SENDAWAR, KALTIM PERS— Pemerintah Kabupaten Kutai Barat kembali memperpanjang pelaksanaan Belajar Dari Rumah (BDR) hingga Sabtu, 19 September 2026. Kebijakan tersebut diberlakukan menyusul kondisi kabut asap akibat kebakaran hutan dan lahan (karhutla) yang masih berdampak terhadap aktivitas masyarakat.
Kepala Dinas Pendidikan dan Kebudayaan Kutai Barat, Kamius Junaidi, mengatakan perpanjangan BDR dilakukan untuk menjaga kesehatan dan keselamatan peserta didik, terutama di wilayah yang masih terdampak kabut asap.

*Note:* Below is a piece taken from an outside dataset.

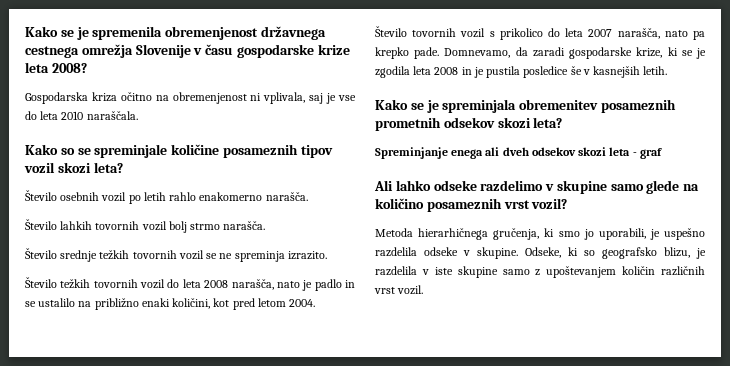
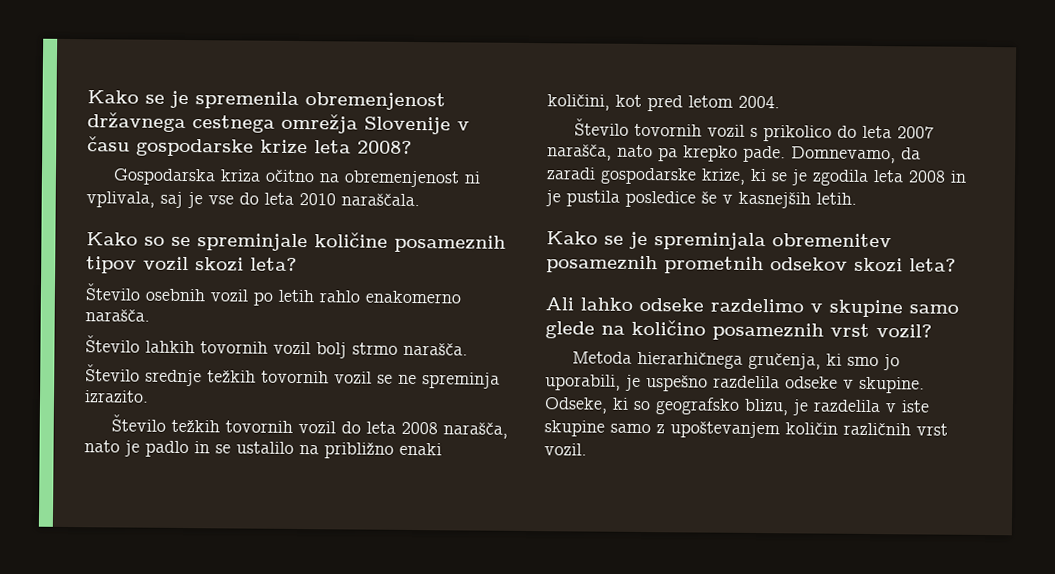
- Spreminjanje enega ali dveh odsekov skozi leta - graf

Menurut Kamius, sekolah diminta menyesuaikan proses pembelajaran selama masa BDR agar kegiatan belajar mengajar tetap berjalan. Guru diharapkan tetap memberikan pendampingan dan materi pembelajaran kepada peserta didik dari rumah.

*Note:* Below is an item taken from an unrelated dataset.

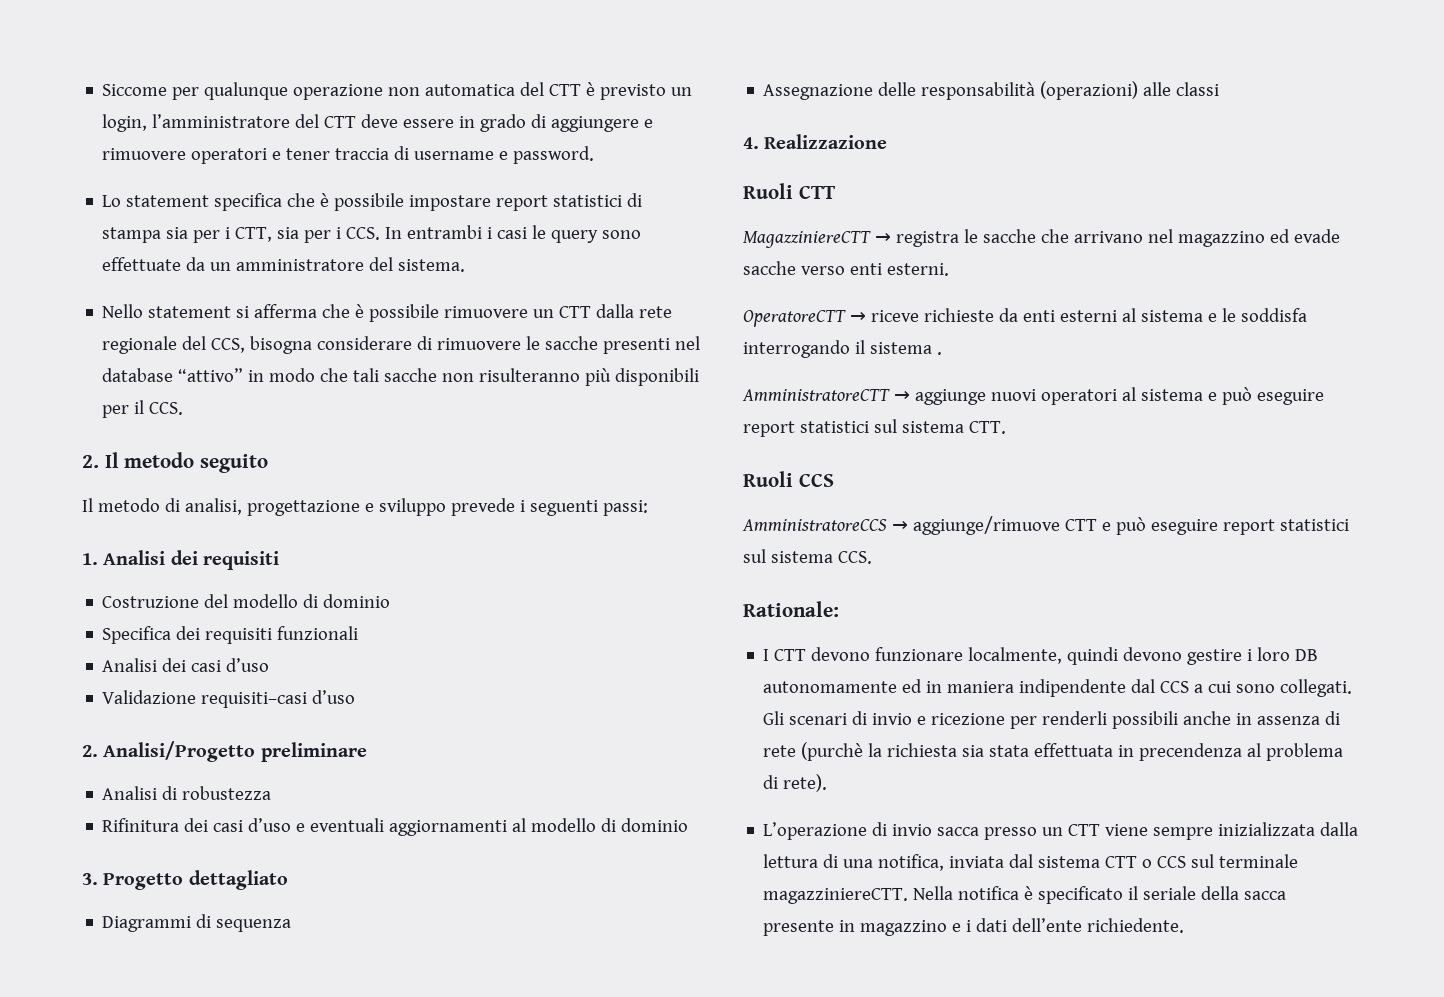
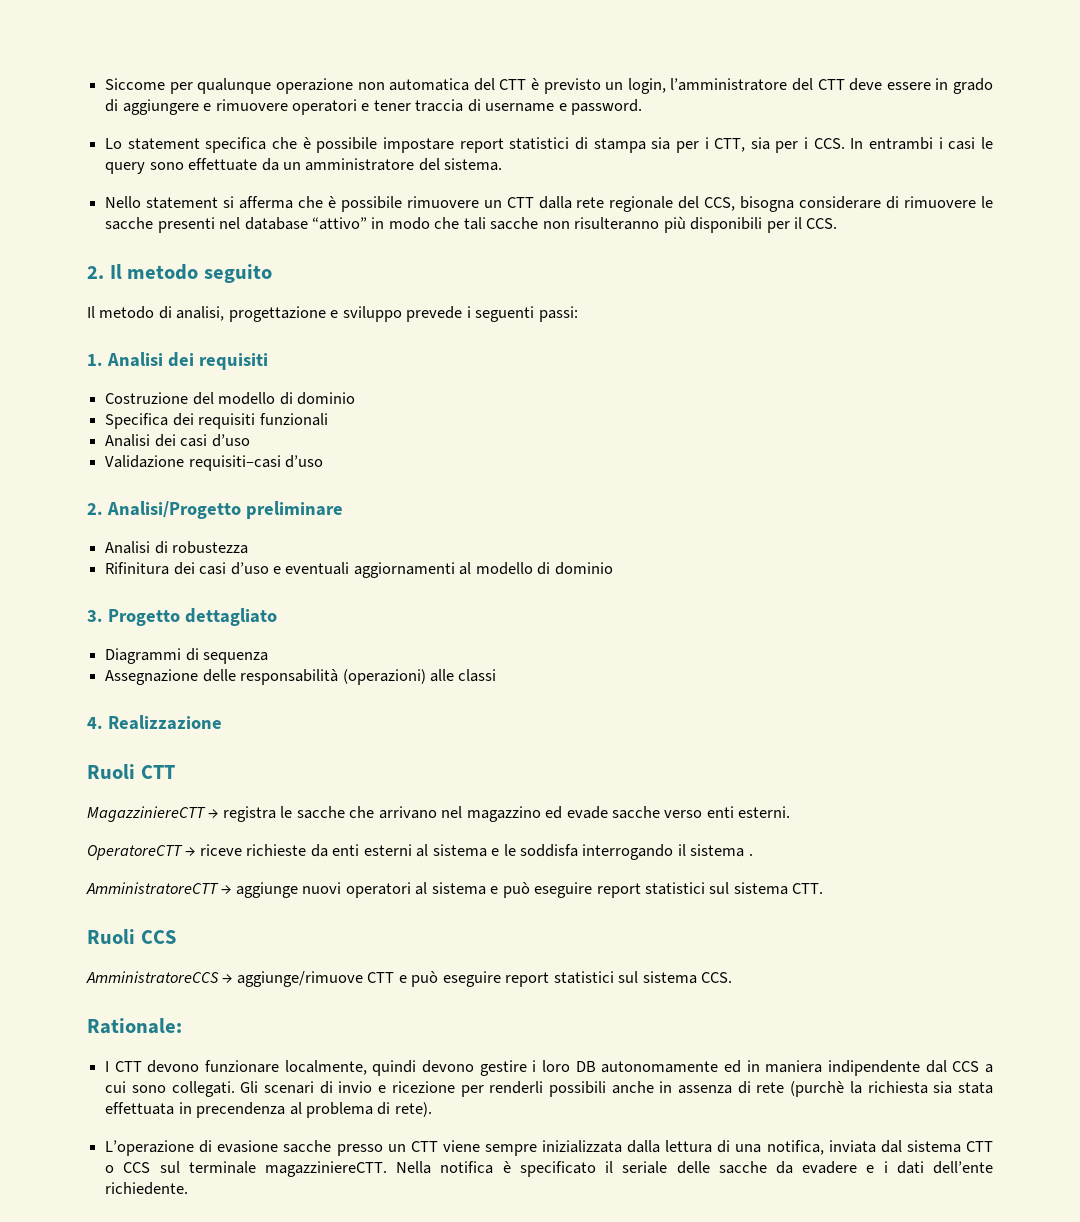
- L’operazione di invio sacca presso un CTT viene sempre inizializzata dalla lettura di una notifica, inviata dal sistema CTT o CCS sul terminale magazziniereCTT.
+ L’operazione di evasione sacche presso un CTT viene sempre inizializzata dalla lettura di una notifica, inviata dal sistema CTT o CCS sul terminale magazziniereCTT.
- Nella notifica è specificato il seriale della sacca presente in magazzino e i dati dell’ente richiedente.
+ Nella notifica è specificato il seriale delle sacche da evadere e i dati dell’ente richiedente.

Dinas Pendidikan dan Kebudayaan Kubar juga terus memantau perkembangan kondisi kabut asap sebelum menentukan kebijakan pembelajaran berikutnya. Sekolah dan orang tua diminta memperhatikan kesehatan anak serta mengurangi aktivitas di luar rumah apabila kualitas udara masih buruk.